**Task**. Give back every line of the material below exactly, but no images.

━━ Provided entries

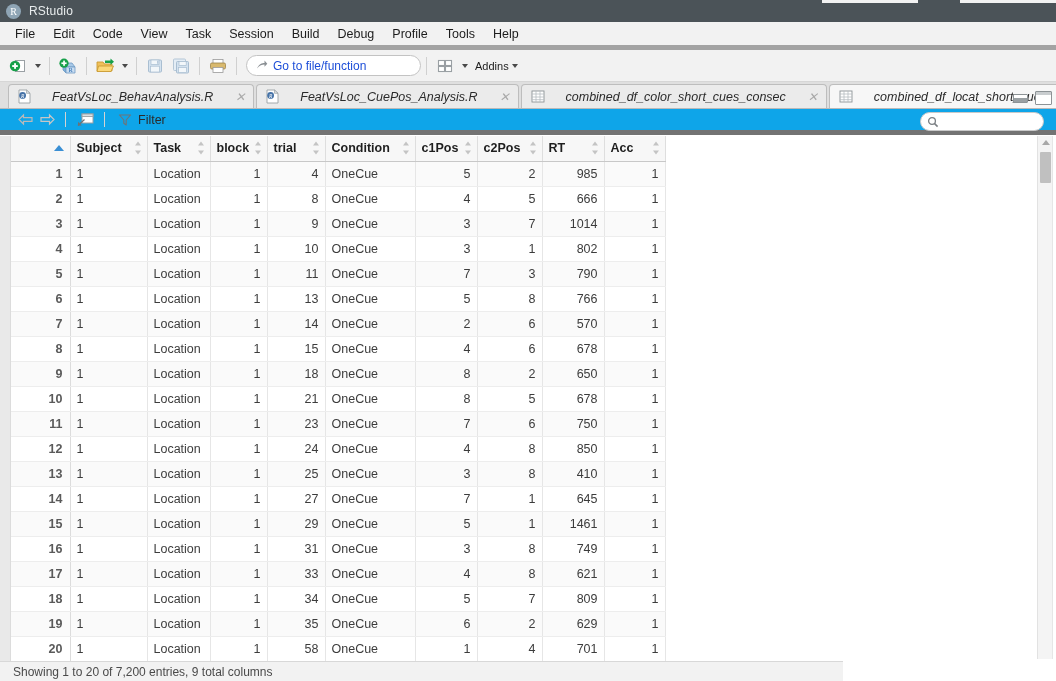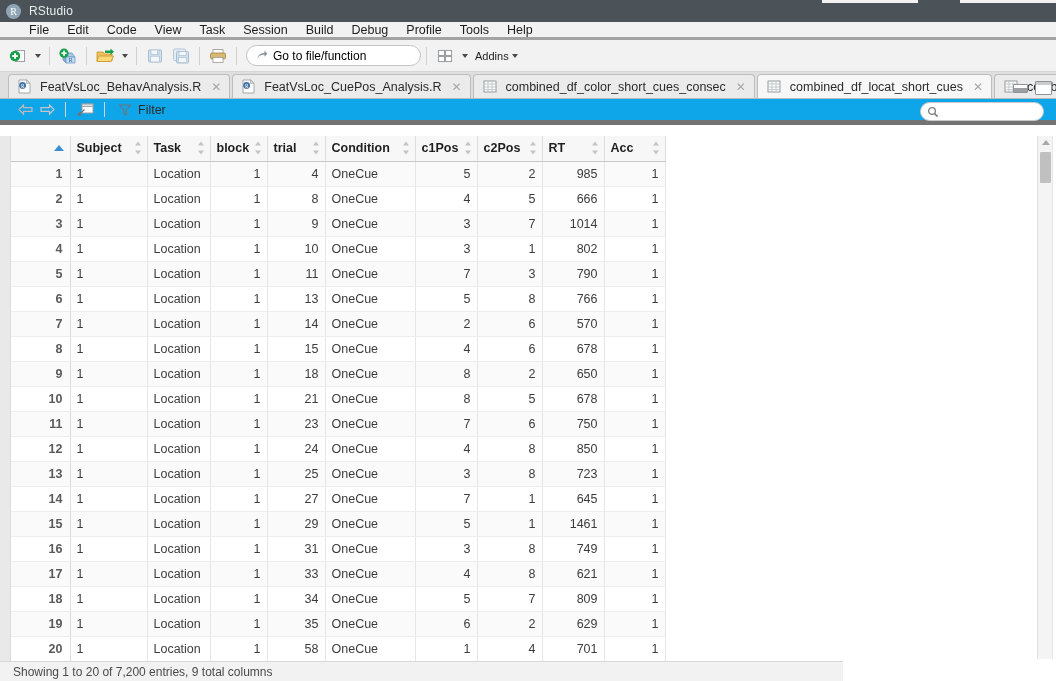"File" .menubar { border-bottom: 3px solid #a3a3a3 -> 5px solid #a3a3a3; height: 18px -> 28px; padding-left: 20px -> 6px }
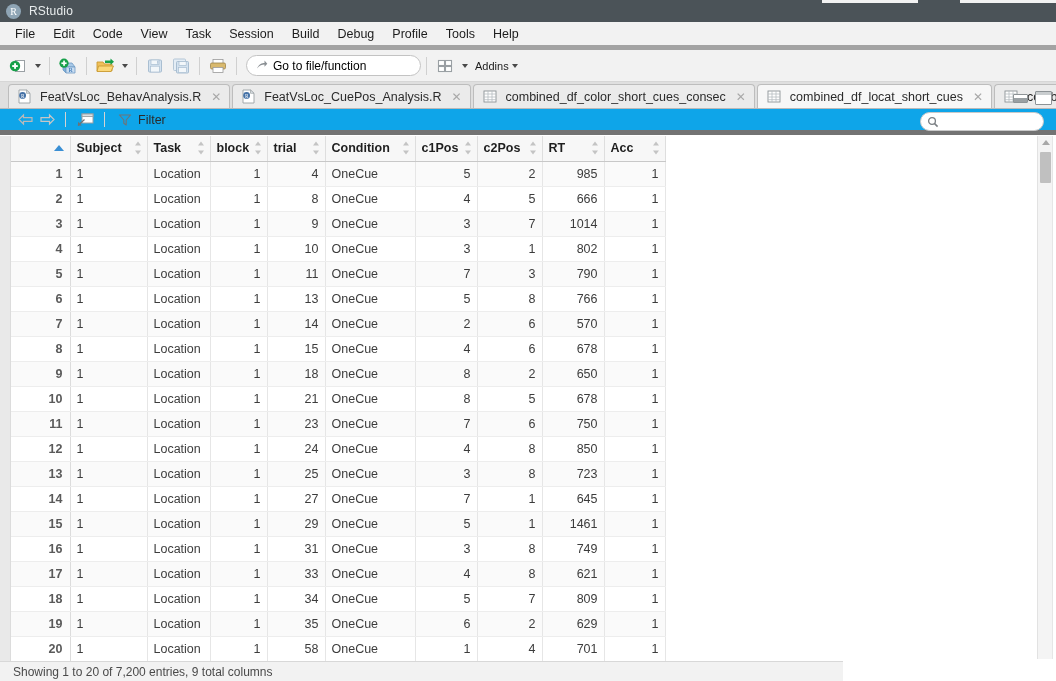"Go to file/function" .goto-text { color: #000000 -> #1d4ed8 }
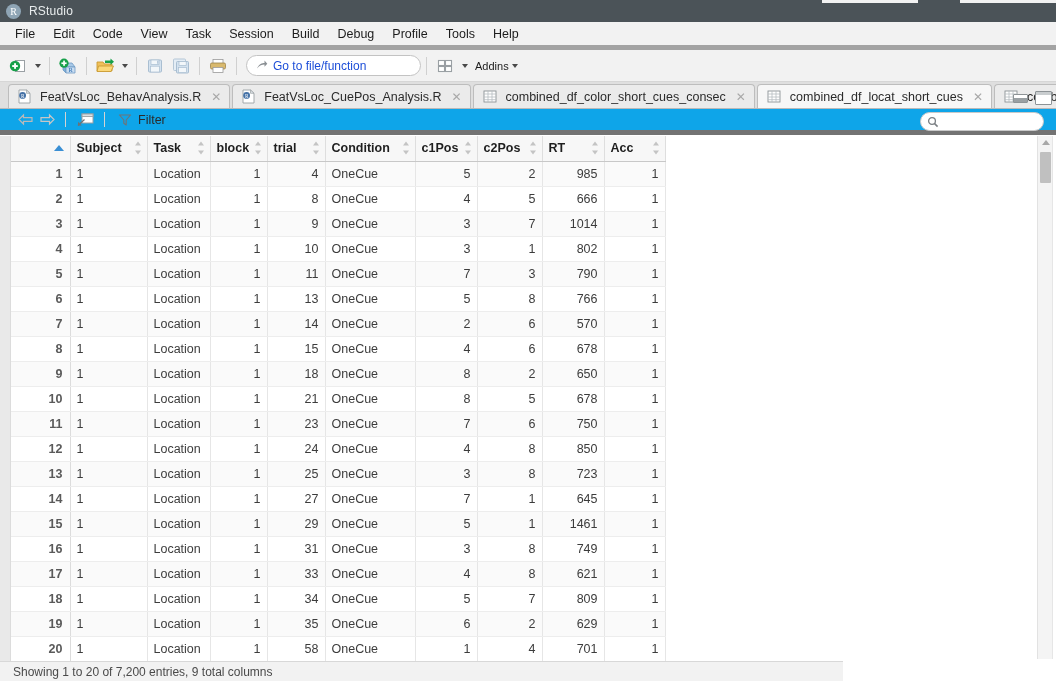"FeatVsLoc_BehavAnalysis.R" .tab { font-style: none -> italic; gap: 9px -> 21px }
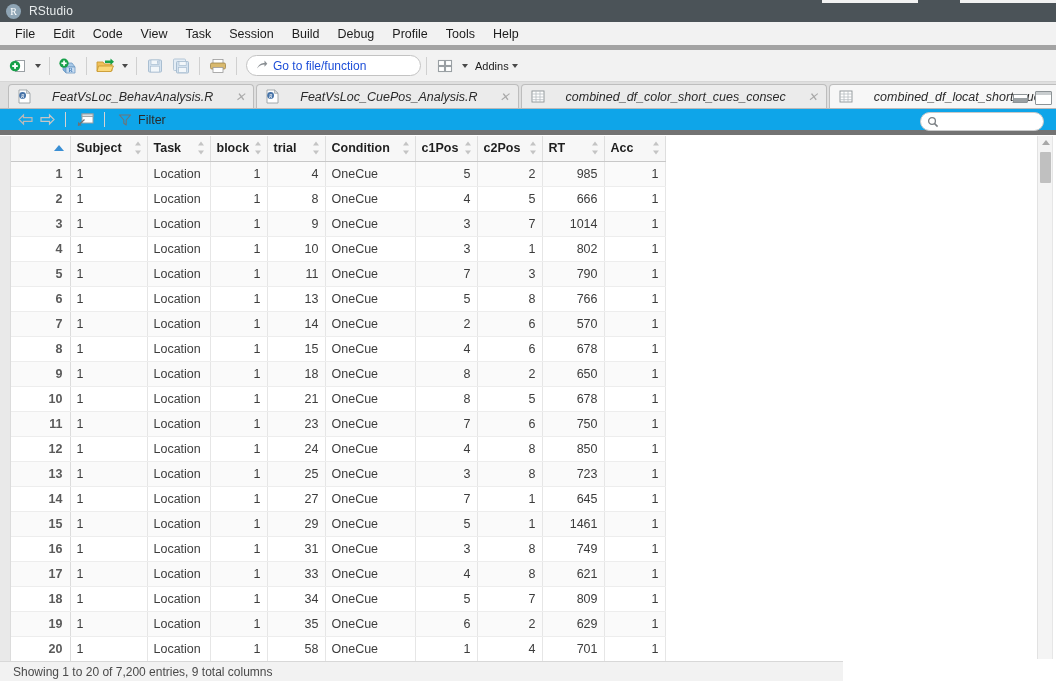"723" td.ta-r { text: 723 -> 410 }
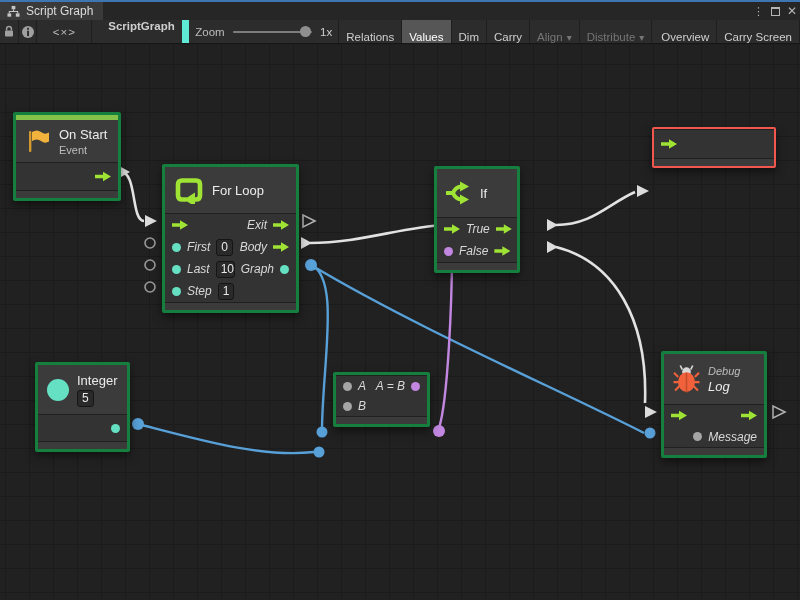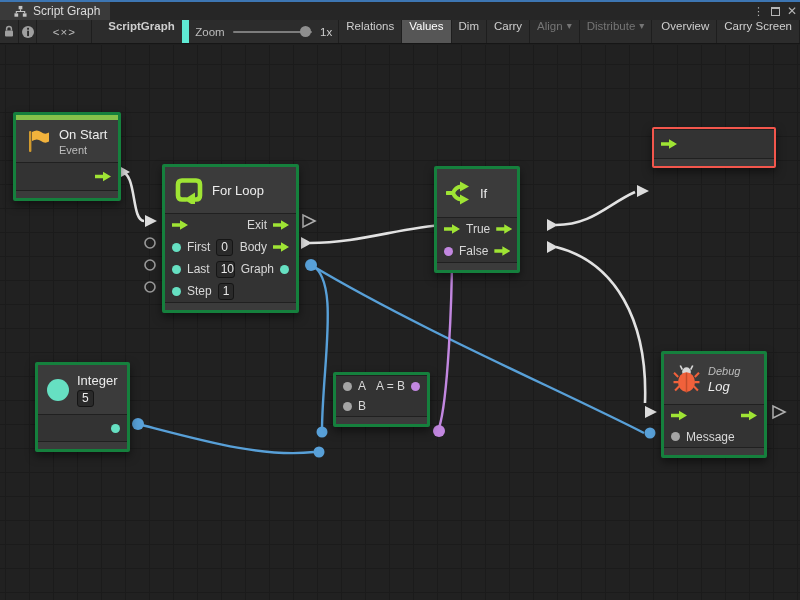"Script Graph" .tab { padding: 0 10px 0 14px -> 0 10px 0 7px }
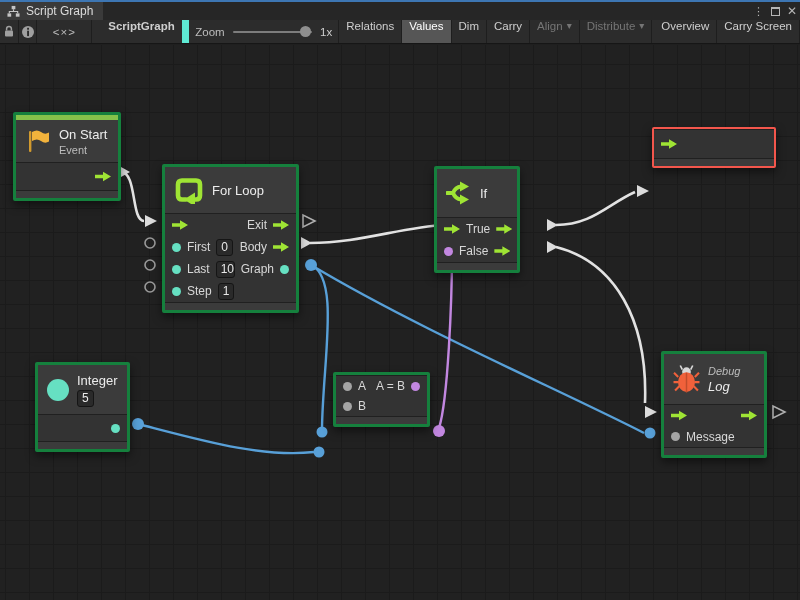"Relations" .tb-btn { align-items: flex-start -> flex-end }
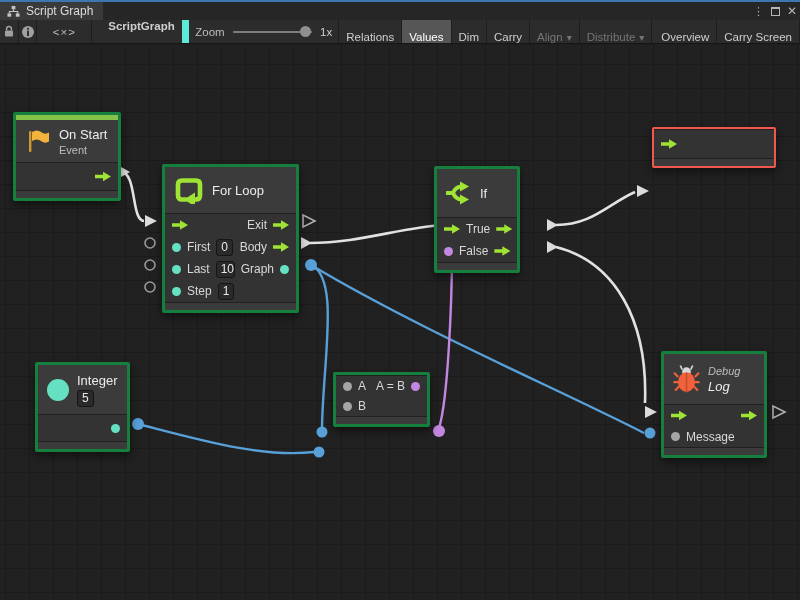"Exit" .plabel { font-style: none -> italic }
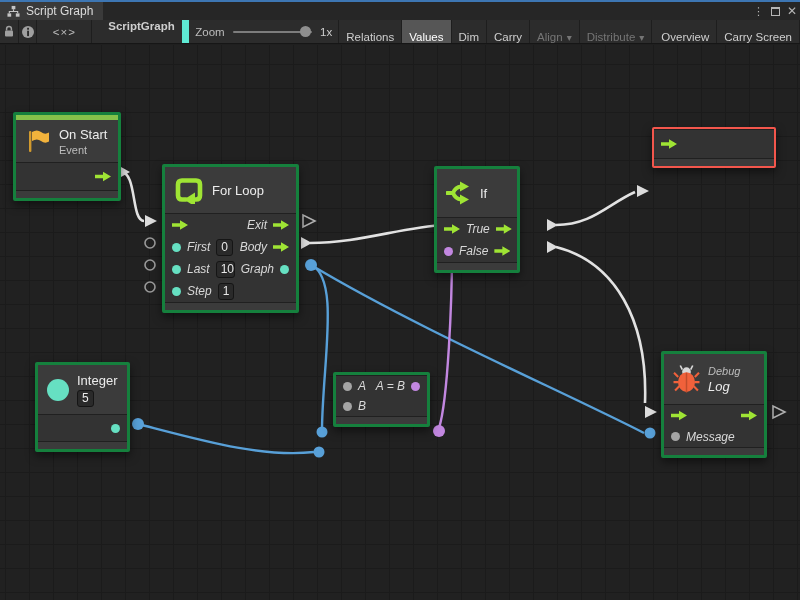"Message" #node-debug-log .row { justify-content: none -> flex-end }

━━━━

**The answer**.
"File" .menubar { border-bottom: 3px solid #a3a3a3 -> 5px solid #a3a3a3; height: 18px -> 28px; padding-left: 20px -> 6px }
"Go to file/function" .goto-text { color: #000000 -> #1d4ed8 }
"FeatVsLoc_BehavAnalysis.R" .tab { font-style: none -> italic; gap: 9px -> 21px }
"723" td.ta-r { text: 723 -> 410 }
"Script Graph" .tab { padding: 0 10px 0 14px -> 0 10px 0 7px }
"Relations" .tb-btn { align-items: flex-start -> flex-end }
"Exit" .plabel { font-style: none -> italic }
"Message" #node-debug-log .row { justify-content: none -> flex-end }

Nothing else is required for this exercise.